Congelato il dibattito sulla leadership, spetta a Igor Taruffi la difesa d’ufficio del progetto della coalizione progressiva, impostato nelle Marche con l’ambizione di poterlo replicare anche nel 2027: «Oggi discutiamo di un’alleanza che c’è in tutte le regioni, solo un anno e mezzo fa commentare un’alleanza di centrosinistra unita e compatta sarebbe stato fantascientifico», dice il responsabile Organizzazione, che si lascia andare a una previsione: «Fra un anno e mezzo saremo in campo per giocarci la vittoria delle politiche». Anche il leader di Azione, Carlo Calenda — che pure ai suoi ha dato libertà di voto — è scettico sull’eventualità che il voto marchigiano possa incidere nel percorso di costruzione di “un’alternativa” a Meloni: «Le elezioni regionali ormai hanno un’affluenza così bassa, che vince chi governa. L’unica cosa che cambia è che ci sono sempre meno persone che votano», perché spiega al Messaggero, «le regioni sono un sistema ormai in crisi, visto come corrotto e incapace di gestire la sanità».

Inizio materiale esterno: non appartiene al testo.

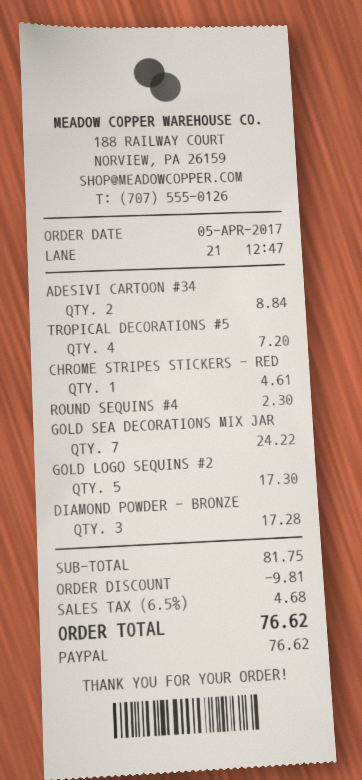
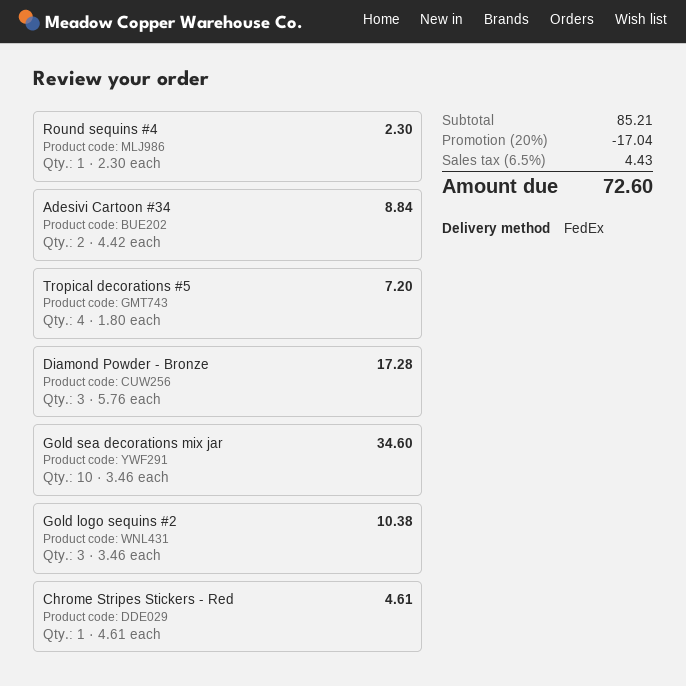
GOLD SEA DECORATIONS MIX JAR: 7 for 24.22 -> 10 for 34.60
GOLD LOGO SEQUINS #2: 5 for 17.30 -> 3 for 10.38
subtotal: 81.75 -> 85.21
discount: 9.81 -> 17.04
tax: 6.5% = 4.68 -> 6.5% = 4.43
total: 76.62 -> 72.60

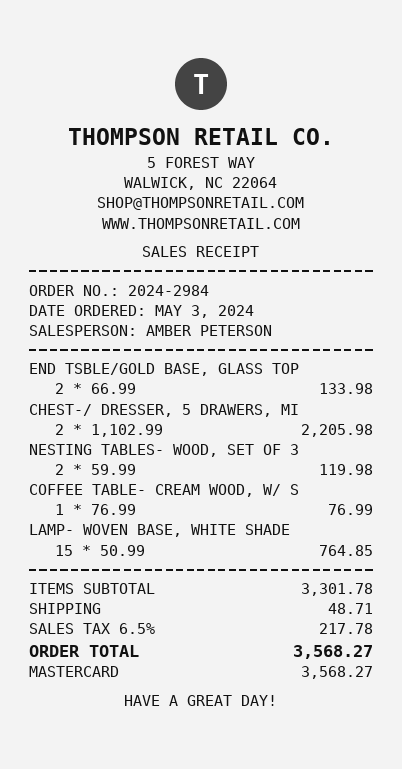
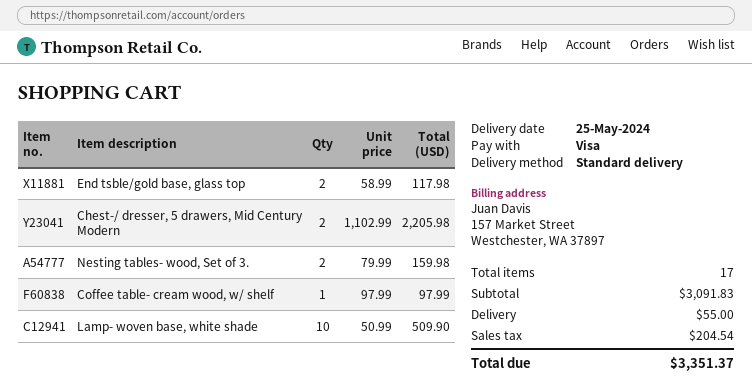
payment method: Mastercard -> Visa
END TSBLE/GOLD BASE, GLASS TOP: 2 x 66.99 = 133.98 -> 2 x 58.99 = 117.98
NESTING TABLES- WOOD, SET OF 3: 2 x 59.99 = 119.98 -> 2 x 79.99 = 159.98
COFFEE TABLE- CREAM WOOD, W/ S: 1 x 76.99 = 76.99 -> 1 x 97.99 = 97.99
LAMP- WOVEN BASE, WHITE SHADE: 15 x 50.99 = 764.85 -> 10 x 50.99 = 509.90
subtotal: 3301.78 -> 3091.83
shipping: 48.71 -> 55.00
tax: 217.78 -> 204.54
total: 3568.27 -> 3351.37

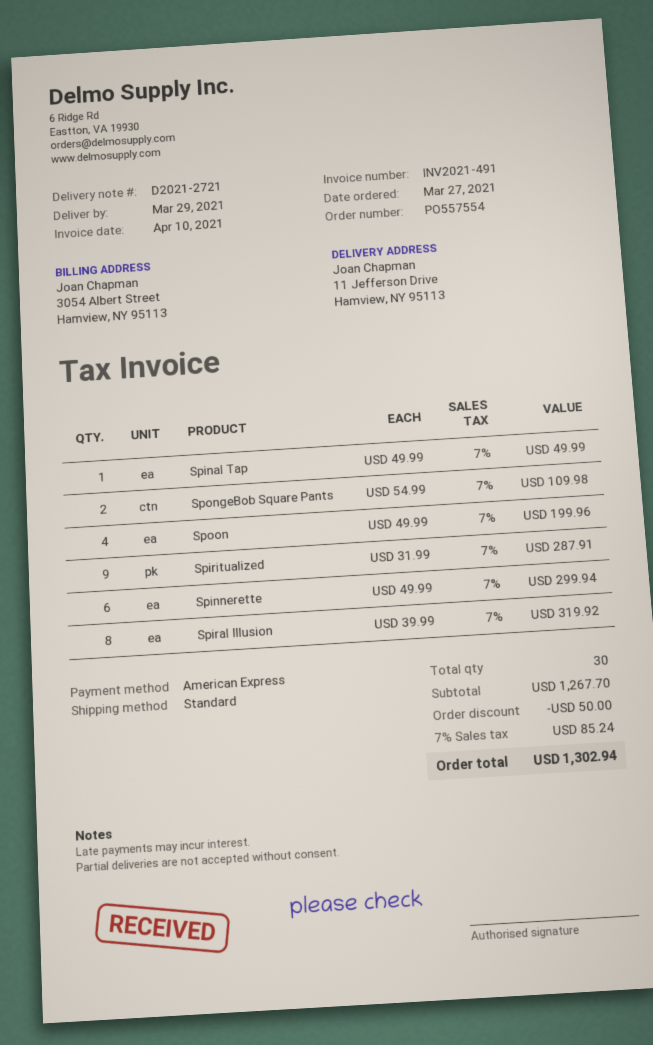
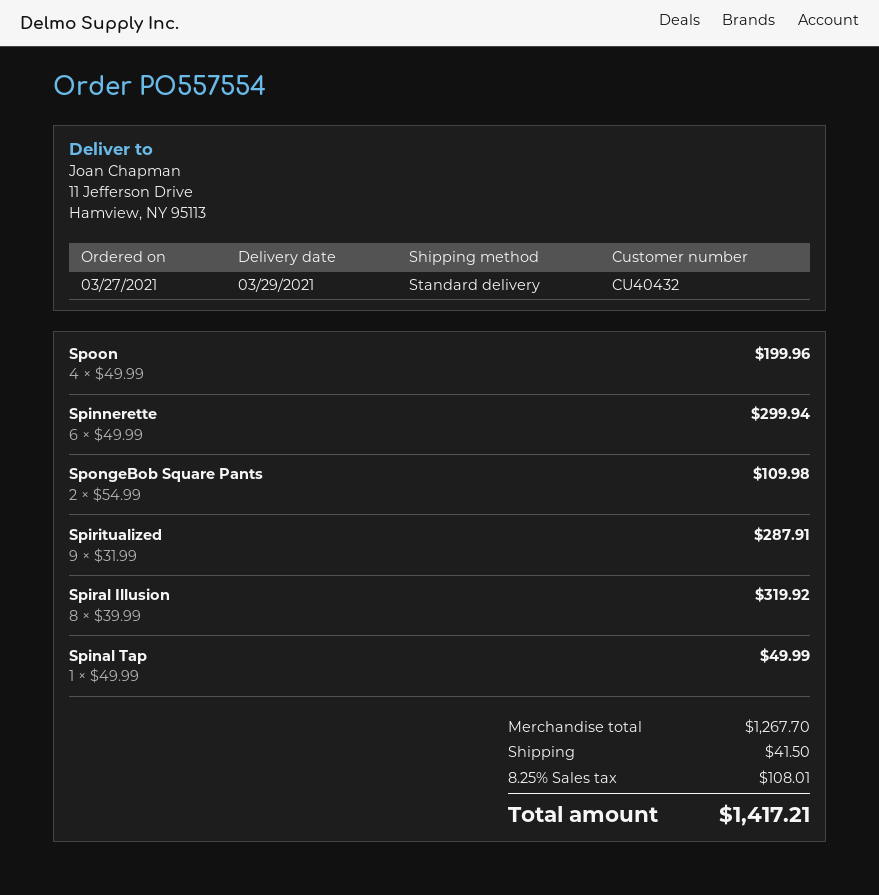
discount: 50.00 -> none
shipping: none -> 41.50
tax: 7% = 85.24 -> 8.25% = 108.01
total: 1302.94 -> 1417.21

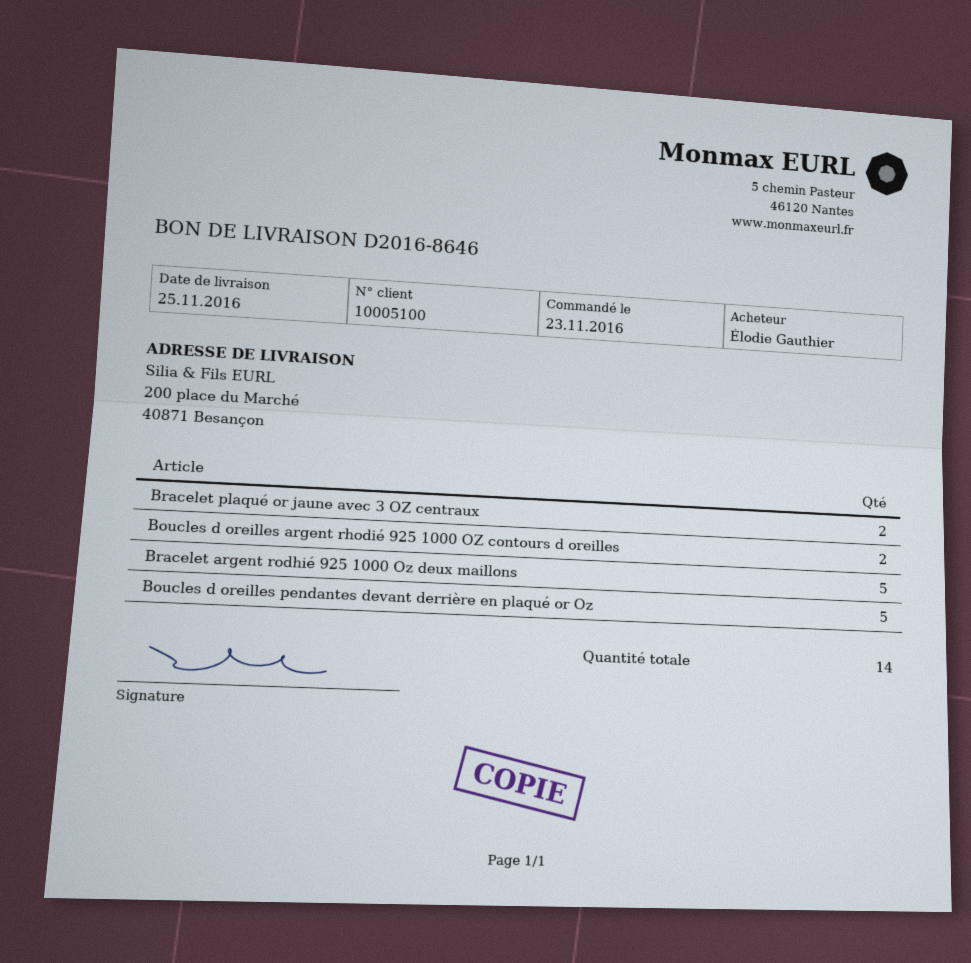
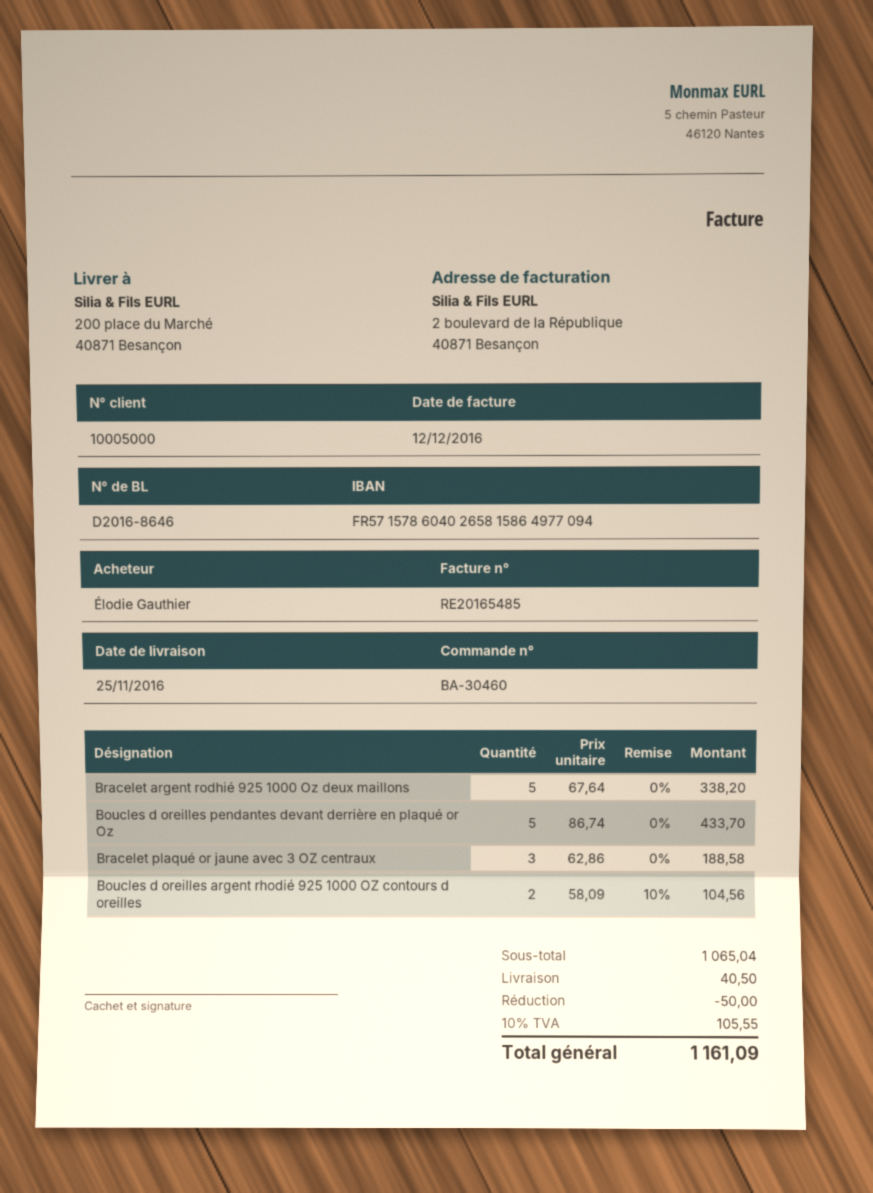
customer number: 10005100 -> 10005000
Bracelet plaqué or jaune avec 3 OZ centraux: 2 -> 3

Ma è su questo assetto coalizionale che, tra i riformisti dem, c’è chi già butta giù qualche appunto “pro futuro”. Il primo: il bipolarismo, le campagne polarizzate non pagano perché spingono il ceto medio all’estensione. Secondo: il motto “testardamente unitari” è condizione necessaria ma non sufficiente quando esistono «contraddizioni sui temi cruciali».

È tra gli esponenti dei Cinque stelle che questi dubbi si moltiplicano. E non potrebbe essere altrimenti visto che il risultato finale — il 5,26% — è inferiore a quell’8,6% incassato nel 2020, quanto il M5S corse in solitaria. Numeri che scuotono soprattutto la base sul territorio, già restia ad accettare la candidatura dell’ex sindaco di Pesaro alla notizia dell’inchiesta Affittopoli che lo ha visto coinvolto.

LA BASE 5S

C’è chi motiva la sconfitta — o giustifica l’astensionismo — rimarcando che Ricci non rappresentava davvero il rinnovamento: «Servivano idee e facce nuove». Altri, più duri, parlano di «abbraccio mortale» del Pd.Valutazioni che non lasciano indifferenti “i piani alti” del partito. Come dimostra, forse, la lunga riunione di ieri pomeriggio tra Giuseppe Conte e il suo staff di comunicazione per mettere a punto la linea ufficiale. Da qui uscirà una nota diffusa a sera, quasi in contemporanea con il Nazareno, ma dai toni non esattamente sovrapponibili. Nel messaggio di Schlein, l’ammissione che quella delle Marche non era una battaglia «facile», il ringraziamento a Ricci per il suo lavoro che sarà «strumento prezioso per impostare il lavoro di opposizione» e la promessa: «L’impegno unitario con la coalizione progressista al fianco dei nostri candidati continua con grande determinazione». Più freddo l’ex premier che riconosce che «la proposta di alternativa e cambiamento non ha convinto». Ringraziando, oltre all’ex sindaco, la comunità M5S che ha affrontato «con grande responsabilità un percorso che si è rivelato faticoso». Resta un dato, messo nero su bianco da YouTrend: finora solo in tre casi (Sardegna, Emilia Romagna e Umbria) delle tredici elezioni regionali corse insieme, Pd e M5S hanno riportato delle vittorie. Le Marche non saranno l’Ohio d’Italia ma il percorso per costruire l’alternativa di governo, secondo alcuni, passa anche da qui.